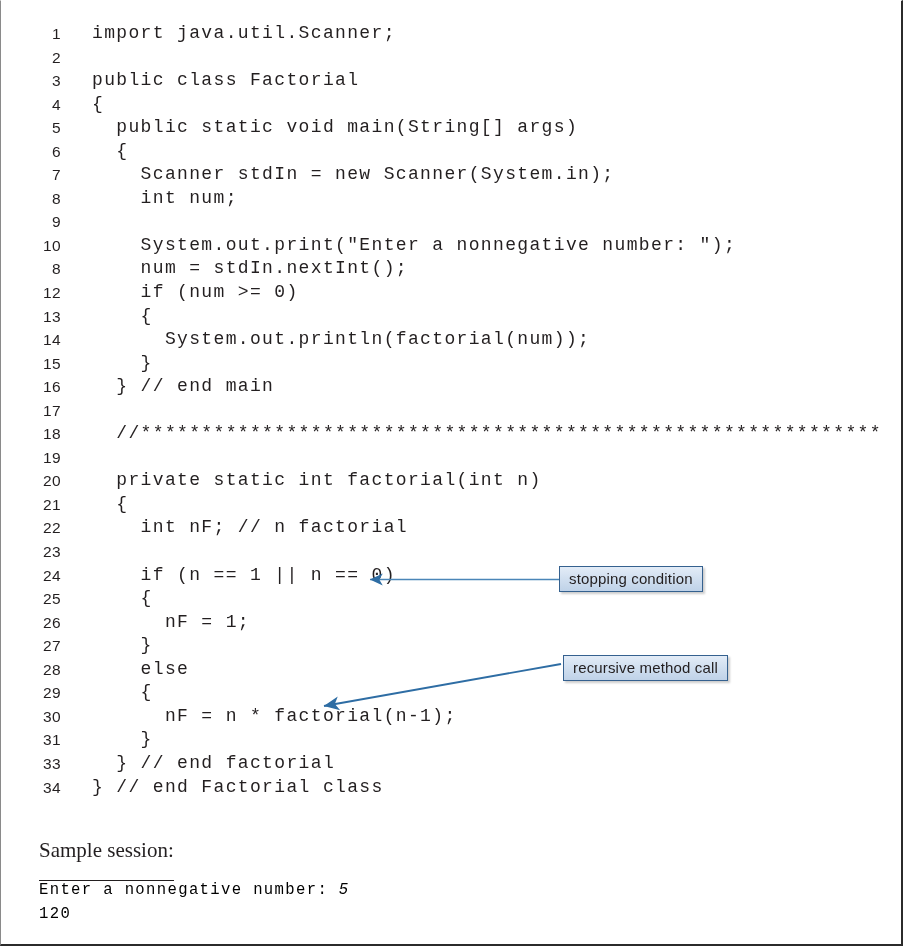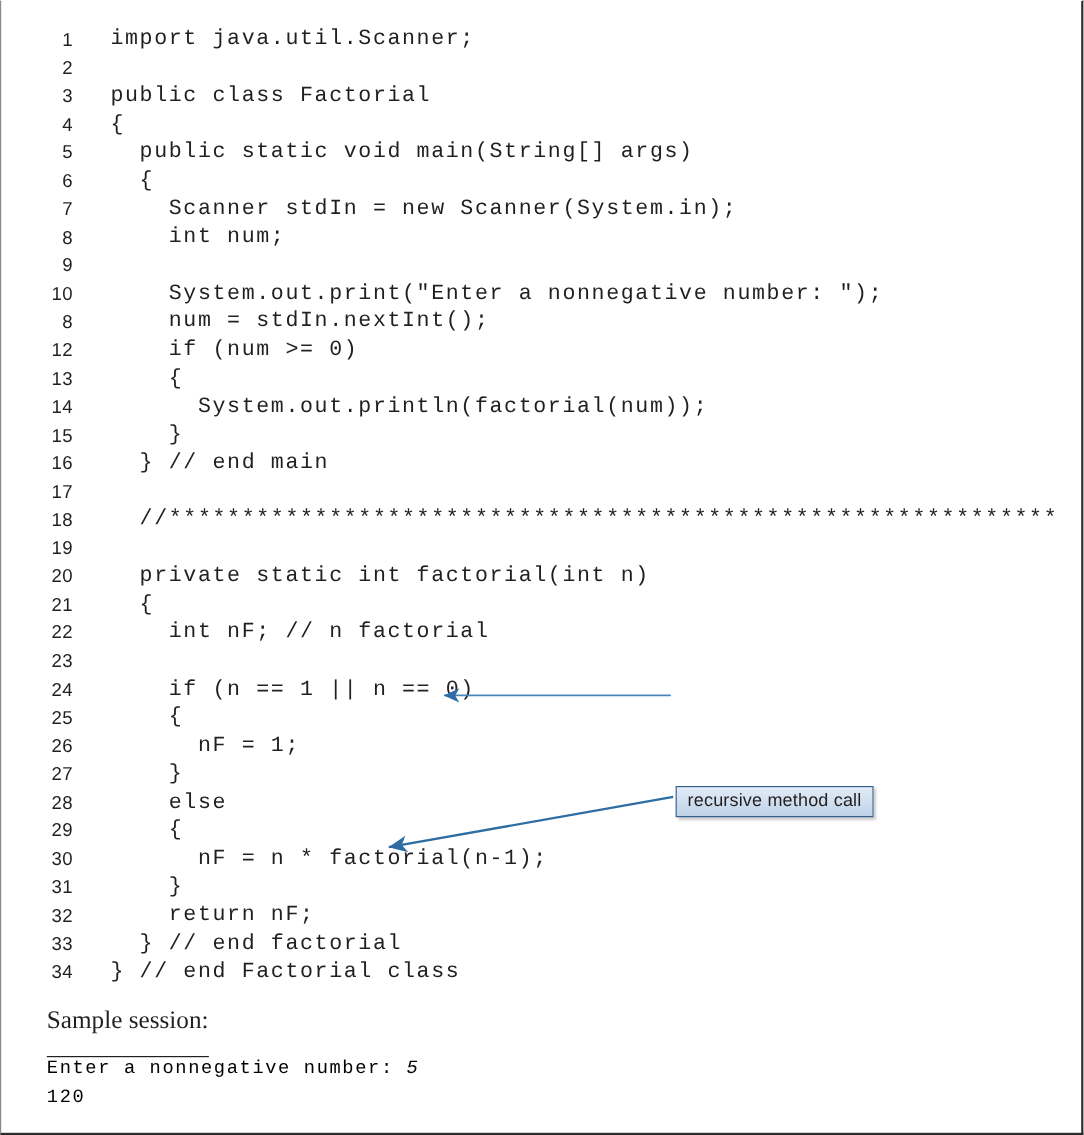"stopping condition" div.callout { html: none -> <div>stopping condition</div> }
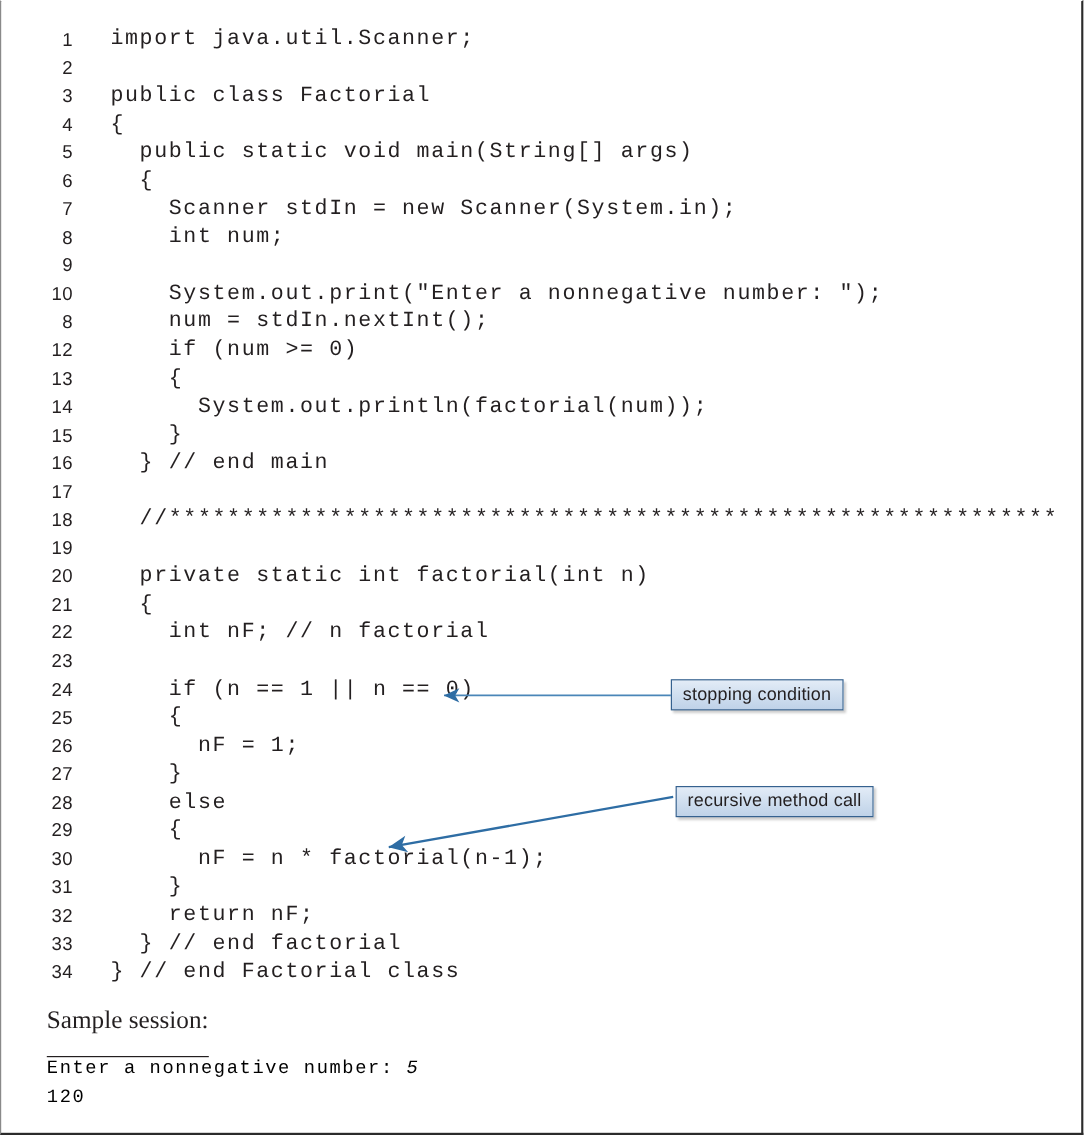"32" div.code-line { html: <div><span>32</span><span> return nF;</span></div> -> none }
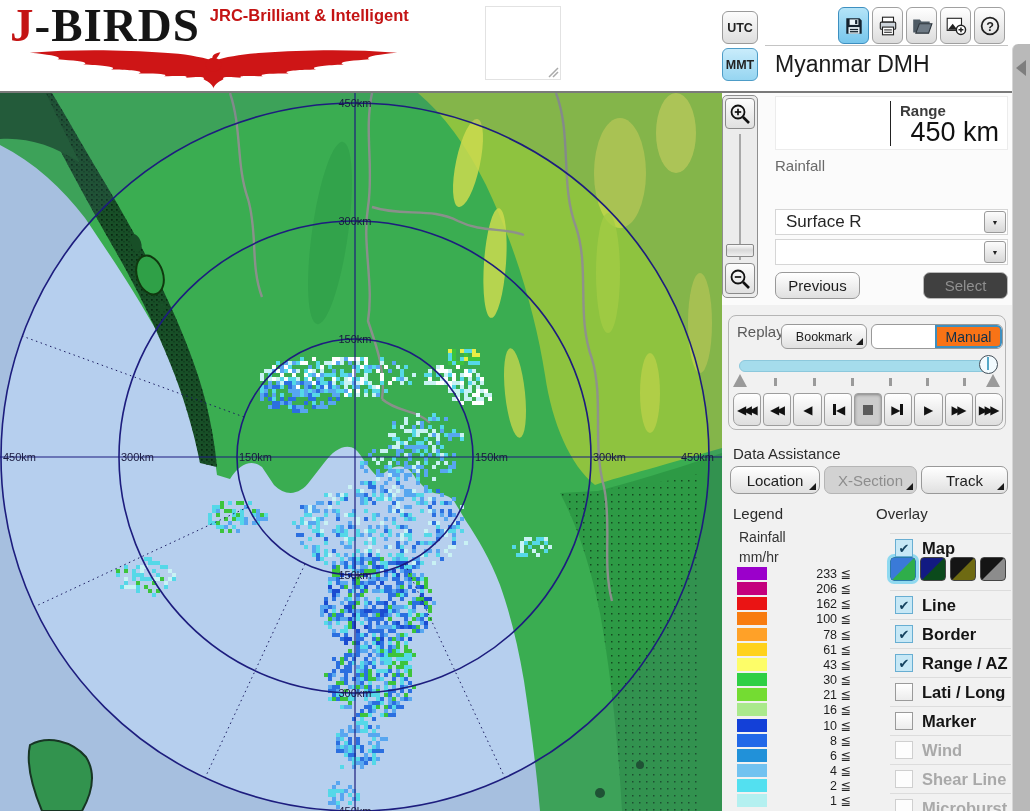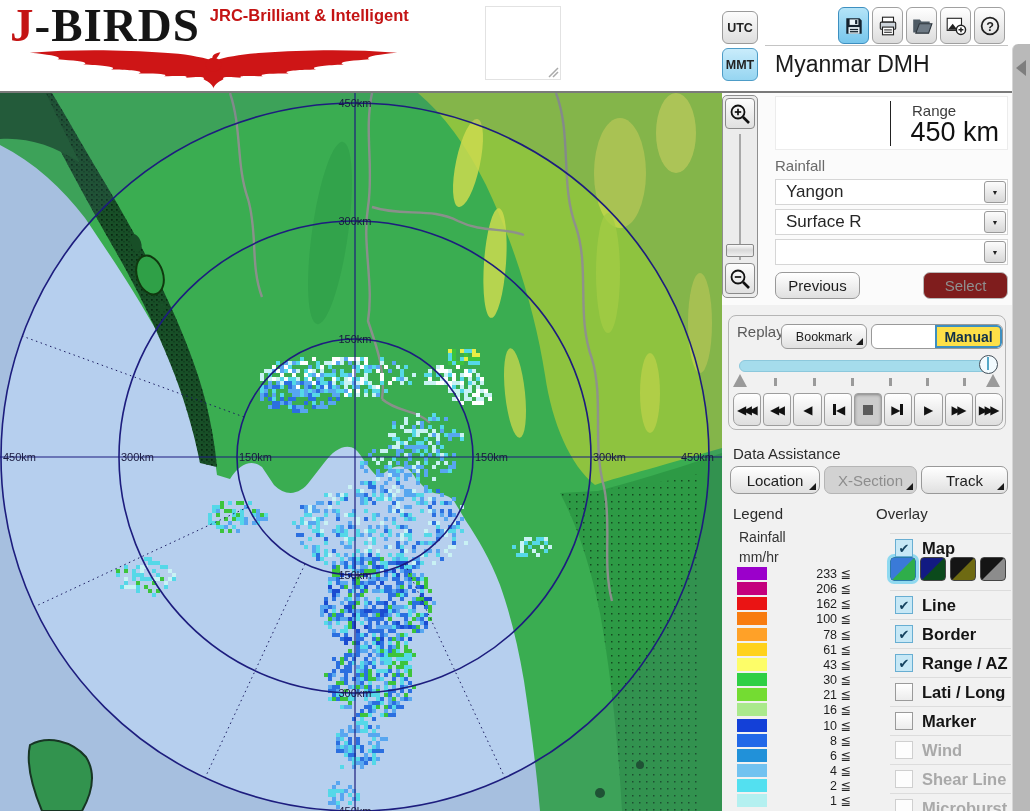"Range" #rangebox .rlabel { font-weight: none -> bold; left: 136px -> 124px }
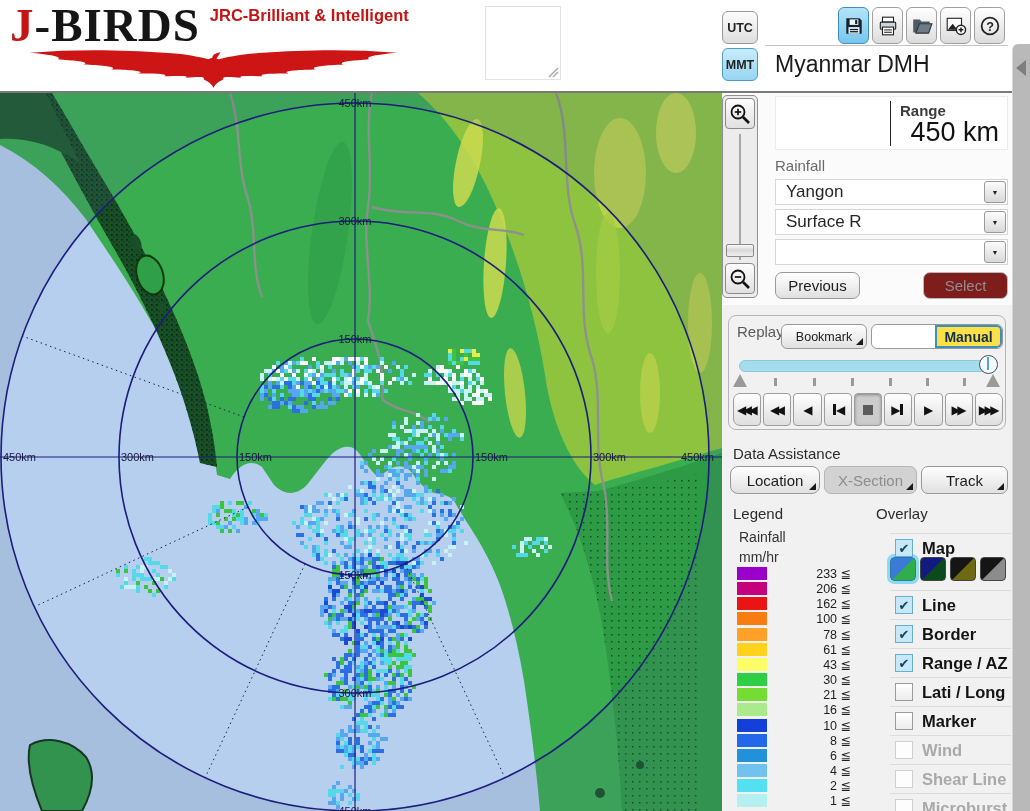"Yangon" div.dd { html: <div> <div>Yangon</div> <div>▼</div> </div> -> none }
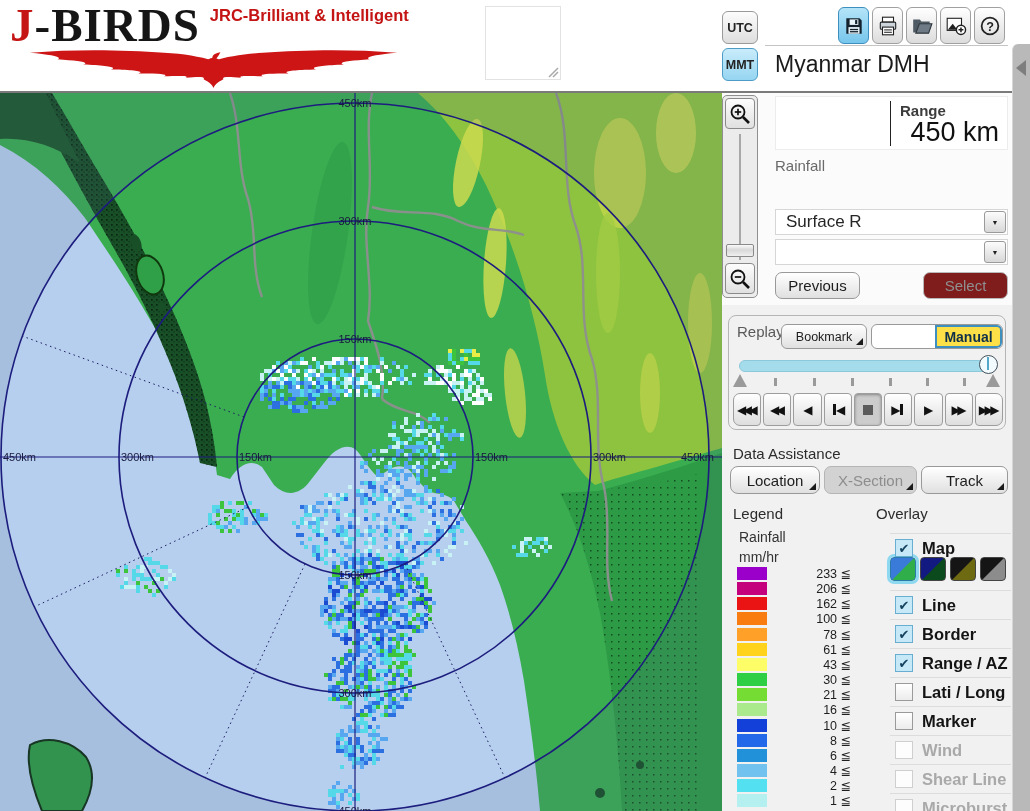"Select" #btn-select { background: #7f1d1d -> #404040 }
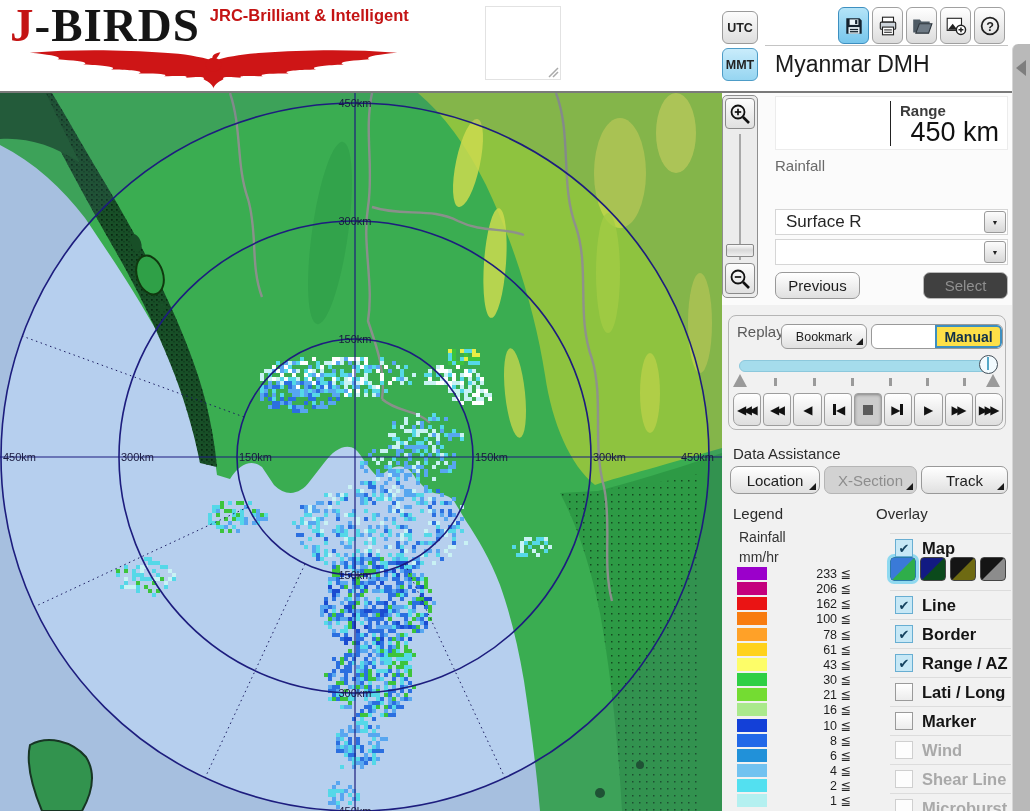"Manual" #btn-manual { background: #fde047 -> #f97316; font-weight: bold -> none }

----------

_What you have to do:_ Above are records with pictures; repeat them exactly, but without the pictures.

_Solution:_
"stopping condition" div.callout { html: none -> <div>stopping condition</div> }
"32" div.code-line { html: <div><span>32</span><span> return nF;</span></div> -> none }
"Range" #rangebox .rlabel { font-weight: none -> bold; left: 136px -> 124px }
"Yangon" div.dd { html: <div> <div>Yangon</div> <div>▼</div> </div> -> none }
"Select" #btn-select { background: #7f1d1d -> #404040 }
"Manual" #btn-manual { background: #fde047 -> #f97316; font-weight: bold -> none }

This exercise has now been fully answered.